Amend in haste, repent at leisure – NHS section 75 saga continues

This article was originally posted on the “Open Democracy” site here.



The government today released its amended regulations on NHS procurement after considerable outrage from campaigners and parliamentarians over what appeared clear breaches of agreements. But is the government still going ahead with compulsory NHS competition?

This afternoon, the government published revised regulations under Section 75 of the Health & Social Care Act 2012. The government has hastily re-written these regulations, the first draft of which would have forced commissioners to open just about every part of the NHS up to private sector competition. Howls of protest from grassroots groups, healthcare professionals, all the RoyalCollegesall the unions, and even those few parts of the NHS previously supportive of the Act, were taken up publicly by the Labour front bench, and (we are told) privately by the Lib Dem leadership.

Having been caught red-handed, trying to sneak in drastic changes and broken promises through the back door, does the rewrite do enough? Will these new regulations ensure that, as promised, GPs ‘as commissioners – not the Secretary of State or regulators – should decide when and how competition should be used’? And that ‘there is nothing in the [Health & Social Care] Bill that promotes or permits the transfer of NHS activities to the privatesector’? Or do they still take power away from local people and draw huge parts of NHS provision into an unnecessary quagmire of competition law for the first time?

It remains to be seen. Lib Dems should be very wary of boxing themselves in by rushing to hail these new regulations as enough of an improvement. A cosmetic re-write, that seeks merely to better disguise the true privatising aim of these regulations, was widely expected, as Earl Howe opined that all was needed was to ‘improve the drafting’ and ‘clarify’ them, to avoid ‘confusion’.

Lawyers will be looking very closely at these regulations over the coming few days, but it is surely inappropriately hasty to bring them into force on 1 April – ie, before any parliamentary scrutiny and vote can take place.  Last week Norman Lamb assured campaigners that he shared their concerns, and was ‘determined to ensure there is complete transparency in this process’. Shirley Williams hinted at this weekend’s party conference, that Lib Dem ministers had not even seen the first regulations before publication. Surely, in these circumstances, transparency is best served by simply revoking the regulations so that the coalition can take time to consult and consider what if regulations, if any, may be needed – particularly in the light of the recent Francis recommendations.

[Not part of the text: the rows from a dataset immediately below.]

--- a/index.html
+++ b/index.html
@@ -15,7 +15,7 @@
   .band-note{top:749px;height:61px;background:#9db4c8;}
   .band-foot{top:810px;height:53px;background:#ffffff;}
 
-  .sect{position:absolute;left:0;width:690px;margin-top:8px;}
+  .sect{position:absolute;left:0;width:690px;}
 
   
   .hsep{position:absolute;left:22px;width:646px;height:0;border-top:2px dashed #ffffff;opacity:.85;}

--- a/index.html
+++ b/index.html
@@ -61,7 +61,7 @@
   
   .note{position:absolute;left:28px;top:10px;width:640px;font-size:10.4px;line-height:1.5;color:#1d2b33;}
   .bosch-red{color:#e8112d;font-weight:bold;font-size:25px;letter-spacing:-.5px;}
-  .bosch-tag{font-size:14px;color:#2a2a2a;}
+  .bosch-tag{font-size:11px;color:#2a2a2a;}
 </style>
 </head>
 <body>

In the mean-time, the Clinical Commissioning Groups are capable of getting on with making decisions that respond to the needs of local people, as promised. Currently, commissioners can decide what is best for patients, from a wide range of options, including (for example) an in-house arrangement between NHS bodies.  The government confirmed such an arrangement was entirely legal a few months ago, but it would be outlawed under the first draft regulations.  This is a crucial point and no new regulations should be accepted without addressing it.

The excessively tight exceptions for tendering appear – on face value- to have been loosened very slightly, but it is little help if some exemptions are allowed, but only – as Earl Howe has suggested – in unprofitable areas (like A&E) that the private sector probably doesn’t want anyway. His soothing words in themselves do nothing to stop the private sector picking off everything that really brings in the government money – all the ‘routine’ operations, home visits, and outpatient appointments – damaging what’s left of the NHS quite possibly beyond repair.

In any event, the problem with these regulations was never about just one clause. Sweeping pro-competition clauses like section 10(2) seem, on first glance, little changed, along with extensive provisions to enforce other forms of competition, like Any Qualified Provider. And Monitor will be the sole legislator, judge and jury, of what is supposedly in ‘patients best interests’, within a legal framework that appears still to unnecessarily extend competition law in several ways. Its sidekick, the Competition and Co-operation Panel (headed by a private healthcare mogul) would also gain statutory powers.

Thanks are due to Andy Burnham and Lord Phil Hunt, who quickly got behind campaigners and cross-party backbenchers who sounded the alarm.  It was good to hear Burnham talking in outraged terms of ‘back door privatisation’.  But it was worrying to see the news report this, rather prematurely, as a U-turn. Vigilance, and indeed political will, must not be sapped by arcane parliamentary procedures or Tory spin. The NHS should be in Labour’s – and indeed the Liberals – blood. To protect the NHS against Tories who have admitted they intend to dismantle it in one term, and are prepared to lie to do so, will involve an Opposition strategy more sophisticated than ‘blaming the Lib Dems’.  The public – four out of five of whom don’t want any more markets in the NHS – deserve better. No-one voted for NHS privatisation, it’s not in the coalition agreement, it won’t save money, it won’t provide better results, and if it happens, it will be possibly the biggest failure of democracy in living memory.